加齢と対象のおかれた背景文脈が調和的あるいは非調和的事態における対象認知の正確度 対象の認知には、そのものが置かれた背景文脈が影響を与える。たとえば草原にいるキリンは自然な背景文脈にあり対象と背景とが調和的(congruent)であるが、室内にいるキリンは不自然で対象と背景文脈とが不調和(incongruent)である。
  Rémy et al.(36)は対象と背景文脈が調和的あるいは非調和的事態における対象認知が加齢によって影響を受けるかを確かめた。対象には動物と家具を、それの置かれた背景には山、海、草原などの自然シーンと建造物の室内など人工物シーンを設け、これらの組み合わせで調和的事態と非調和的事態を設定した。実験はこれらのシーンを100 msで提示し、対象が動物カテゴリに属するか、家具類に属するかを答えさせ、反応速度と正確さを測った。被験者は、20-30歳、45-55歳、60-75歳、75歳以上の4グループに分けて集計した。

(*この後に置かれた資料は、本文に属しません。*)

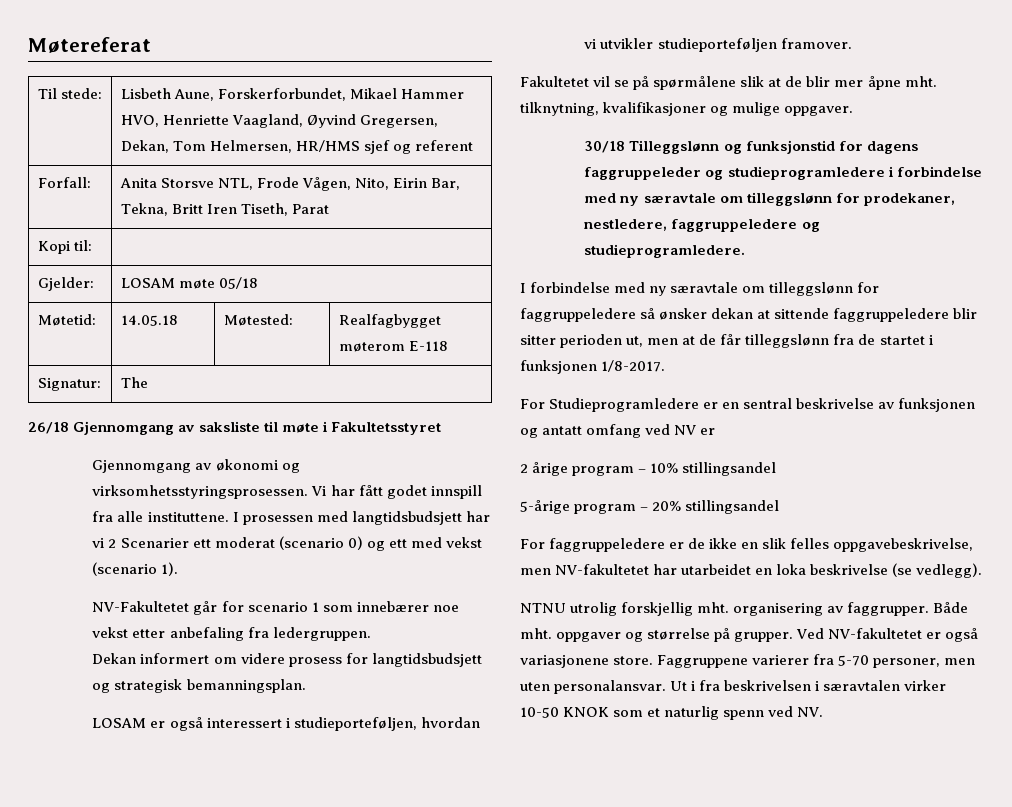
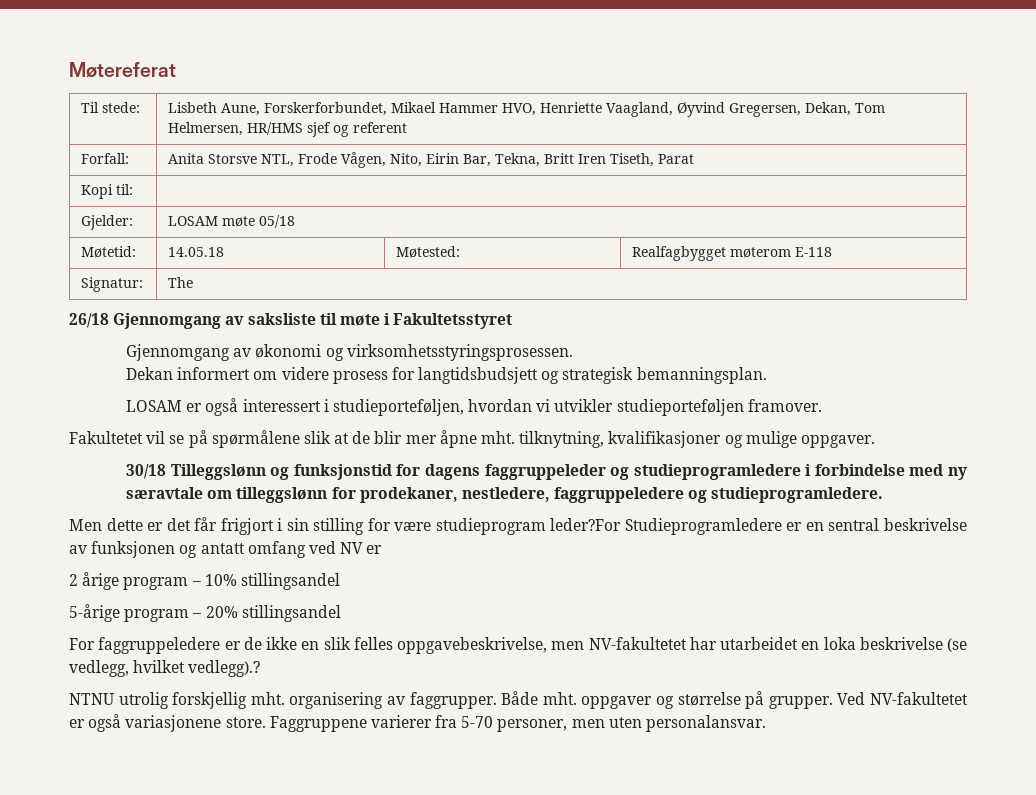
- Vi har fått godet innspill fra alle instituttene. I prosessen med langtidsbudsjett har vi 2 Scenarier ett moderat (scenario 0) og ett med vekst (scenario 1).
- NV-Fakultetet går for scenario 1 som innebærer noe vekst etter anbefaling fra ledergruppen.
- I forbindelse med ny særavtale om tilleggslønn for faggruppeledere så ønsker dekan at sittende faggruppeledere blir sitter perioden ut, men at de får tilleggslønn fra de startet i funksjonen 1/8-2017.
- For Studieprogramledere er en sentral beskrivelse av funksjonen og antatt omfang ved NV er
+ Men dette er det får frigjort i sin stilling for være studieprogram leder?For Studieprogramledere er en sentral beskrivelse av funksjonen og antatt omfang ved NV er
- For faggruppeledere er de ikke en slik felles oppgavebeskrivelse, men NV-fakultetet har utarbeidet en loka beskrivelse (se vedlegg).
+ For faggruppeledere er de ikke en slik felles oppgavebeskrivelse, men NV-fakultetet har utarbeidet en loka beskrivelse (se vedlegg, hvilket vedlegg).?
- Ut i fra beskrivelsen i særavtalen virker 10-50 KNOK som et naturlig spenn ved NV.

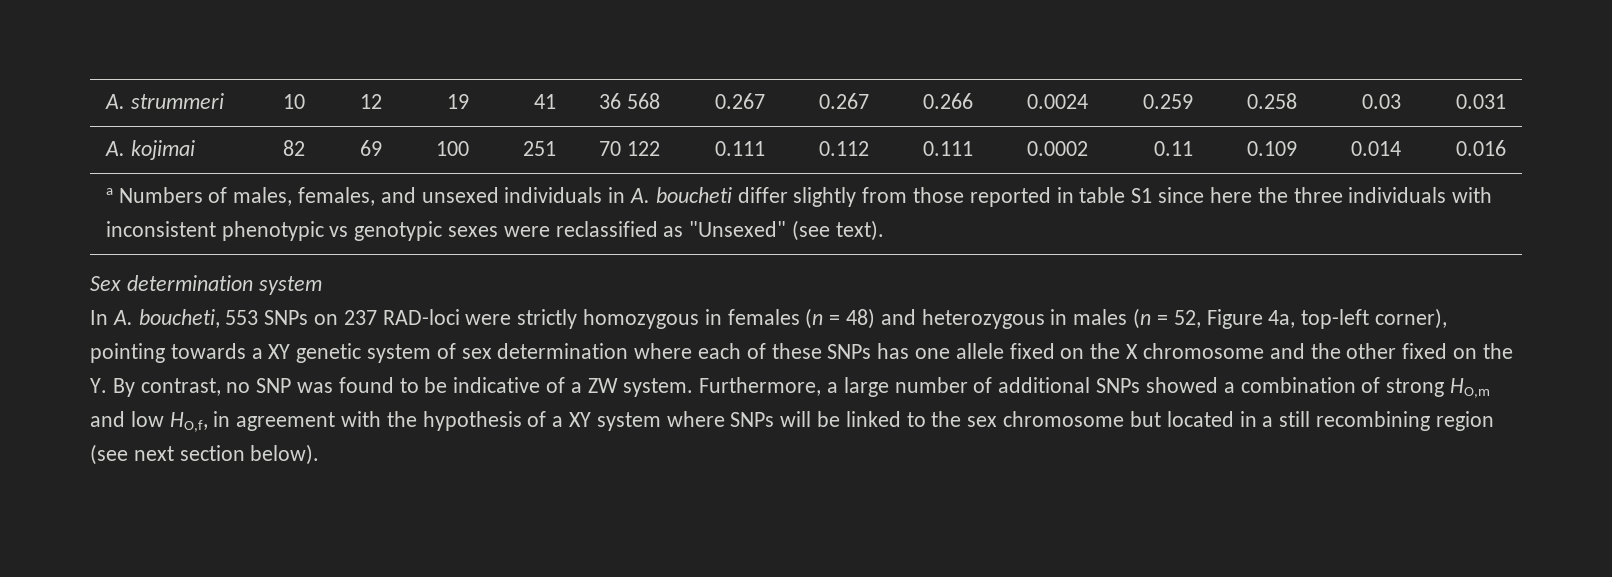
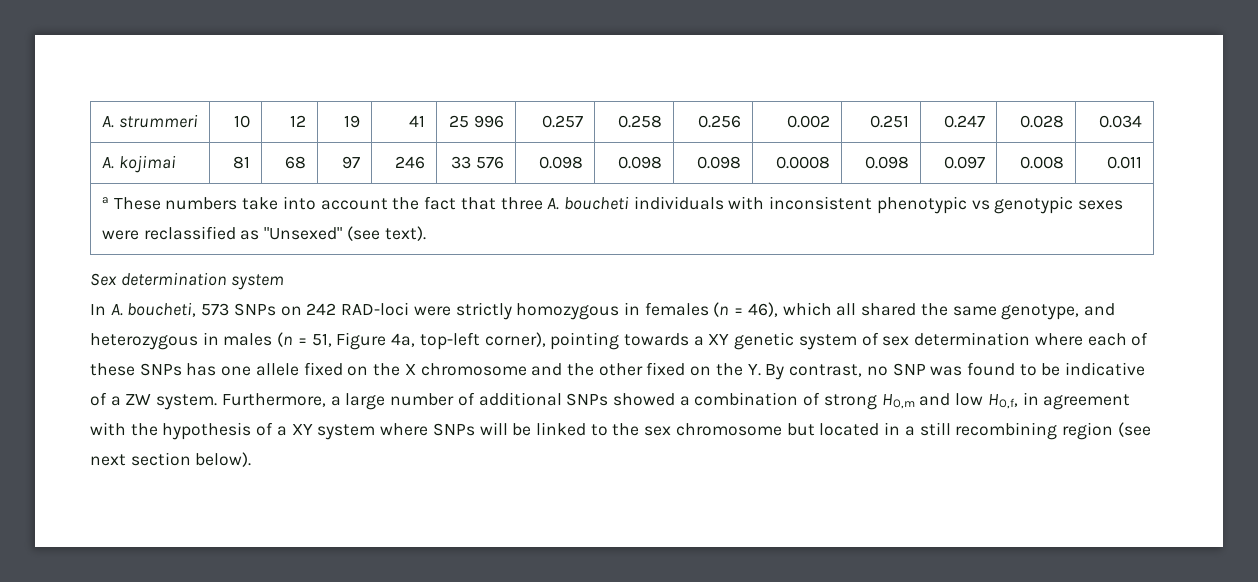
- A. strummeri | 10 | 12 | 19 | 41 | 36 568 | 0.267 | 0.267 | 0.266 | 0.0024 | 0.259 | 0.258 | 0.03 | 0.031
- A. kojimai | 82 | 69 | 100 | 251 | 70 122 | 0.111 | 0.112 | 0.111 | 0.0002 | 0.11 | 0.109 | 0.014 | 0.016
- a Numbers of males, females, and unsexed individuals in A. boucheti differ slightly from those reported in table S1 since here the three individuals with inconsistent phenotypic vs genotypic sexes were reclassified as "Unsexed" (see text).
+ A. strummeri | 10 | 12 | 19 | 41 | 25 996 | 0.257 | 0.258 | 0.256 | 0.002 | 0.251 | 0.247 | 0.028 | 0.034
+ A. kojimai | 81 | 68 | 97 | 246 | 33 576 | 0.098 | 0.098 | 0.098 | 0.0008 | 0.098 | 0.097 | 0.008 | 0.011
+ a These numbers take into account the fact that three A. boucheti individuals with inconsistent phenotypic vs genotypic sexes were reclassified as "Unsexed" (see text).
- In A. boucheti, 553 SNPs on 237 RAD-loci were strictly homozygous in females (n = 48) and heterozygous in males (n = 52, Figure 4a, top-left corner), pointing towards a XY genetic system of sex determination where each of these SNPs has one allele fixed on the X chromosome and the other fixed on the Y. By contrast, no SNP was found to be indicative of a ZW system.
+ In A. boucheti, 573 SNPs on 242 RAD-loci were strictly homozygous in females (n = 46), which all shared the same genotype, and heterozygous in males (n = 51, Figure 4a, top-left corner), pointing towards a XY genetic system of sex determination where each of these SNPs has one allele fixed on the X chromosome and the other fixed on the Y. By contrast, no SNP was found to be indicative of a ZW system.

 その結果、非調和的事態ではすべての年齢でカテゴリ判断の反応速度と正確度で調和的事態より劣ること、また60歳以上のグループではそれ以下のグループより反応速度と正確度で劣るようになり、とくに75歳以上になると非調和的事態でのカテゴリ判断は一段と不正確となることが示された。このことから、高齢になると複雑な知覚事態で対象を正しく認知することは容易ではなくなるものと考えられる。

両眼立体視力の臨床検査で考慮すべき事項
 Westheimer(51)は、Howard-Dohlman型検査法、ステレオグラム検査法、液晶シャッター利用検査法、アナグリフ検査法などの両眼立体視力検査法を考察し、検査で考慮するべき事項を次のようにまとめている。(1)単眼視手がかりを排除し両眼立体視力のみを検査できること、(2)明るさコントラストが高く輪郭線がシャープで容易に認知できる非散在の対象であること、(3)検査時間が短く済むこと。これらの考察結果から、ポラロイドを利用した検査法が推奨できる方法で、その際の左右眼への交替提示は60Hz以上であること、さらにRDS検査法はすべての観察者が一見で3次元視できないことから問題があることを指摘した。

盲目からの53年後の視覚の回復
 2009年、KP氏は71歳のときに53年間のほぼ全盲状態から手術で視力を取り戻した。KP氏は工場労働者だったが、17歳の時に工場の爆発事故で角膜を破片で損傷した。何度か手術による回復を試みたが不成功で、残存視力は明暗の識別のみだった。手術は右眼について施行され、手術から68月後の20103月から5月にかけてどの程度の視力が回復しているかが顔知覚、対象知覚、視空間知覚について、Šikl et al.(43)によってしらべられた。まず、KP氏の矯正視力は20/60(手術8ヶ月後では20/100と低下)、コントラスト感受性は0.65 log(60代の平均は1.68 log)であった。視覚情報提示時の視覚第1野と背側視覚路の有線外視野での視覚誘発電位は盲目になる前の機能が保存されている事を示したが、健常者に比較して遅延がみられた。
 認知テストは、60に示したように、顔認知テスト(顔の有無、顔の位置、性別、同一性)、対象物認知(身近な対象物名、色名、普通の対象物名、シルエットの対象物名、一部隠れた対象物、ある対象物が空間周波数成分を維持したまま、徐々に別の対象に変容する対象物(random Image Structure Evolution,RISE))、視空間テスト(絵画的要因による遠近、大きさ恒常性、錯視)の4種類を使用した。
  その結果、(1)顔の認知では、人の顔を他の物あるいはもっと複雑なシーンから識別可能、しかし90度回転あるいは後ろ向きの顔、顔の性別や2人の顔(正面あるいは異なる向きとも)、表情の異なる2人の顔をそれぞれ識別することが困難。(2)身近な対象物、半分隠れた対象物はほとんど認知可能、しかし色が通常とは違う対象物や遠近法に背いて描画された物については認知が困難。さらに元の対象を変容させた物の認知は著しく困難。(3)絵画的奥行手がかりから奥行関係を知覚可能、2つの対象の大きさ比較でもその距離や方向を考慮することが可能、しかし2人の大きさを比較させた場合どちらが遠くにあるかを知覚することは可能だが、その一方の人の奥行距離を考慮して2人の大きさを比較判断することに限界、そして日常場面に当てはめた幾何学的錯視には感受性が低い。
 KP氏は、眼球損傷以前の視覚経験を保持していて、単独で提示された対象物をそれが変容されていても、半分隠されていても、あるいはシルエットのみでも識別することが可能であったが、しかし性別の識別に見られたように男女の特徴についての限られた知識にとらわれてしまい全体を把握して識別できずに誤った認知をしてしまうことも生じた。また、RISE実験事態のように、シーンの一部の特徴からは事物を識別できず、またいくつかのシーンを統合してはじめて事物の認知が可能な複雑な事態ではKP氏の認知は困難さを示した。KP氏は眼球損傷以前の視覚経験にはなかった事物を、たとえばデザインの新しい椅子あるいはよく知っているパイプの継ぎ手が普段置かれていない場所にある場合などでは、正しく認知することができないことも示された。
 結局、KP氏は対象物についての記憶の劣化、知覚体制化能力の限界(複雑なシーンの解析、重なった事物の認知など)、視覚情報の統合能力の限界(ささいな特徴にとらわれる、ホーリスティクな認知など)などのために認知能力が損なわれていると考えられる。
 このように、認知能力に限界があるものの、KP氏は回復した視力を楽しみ、視力のある生活に再適応しようとしているという。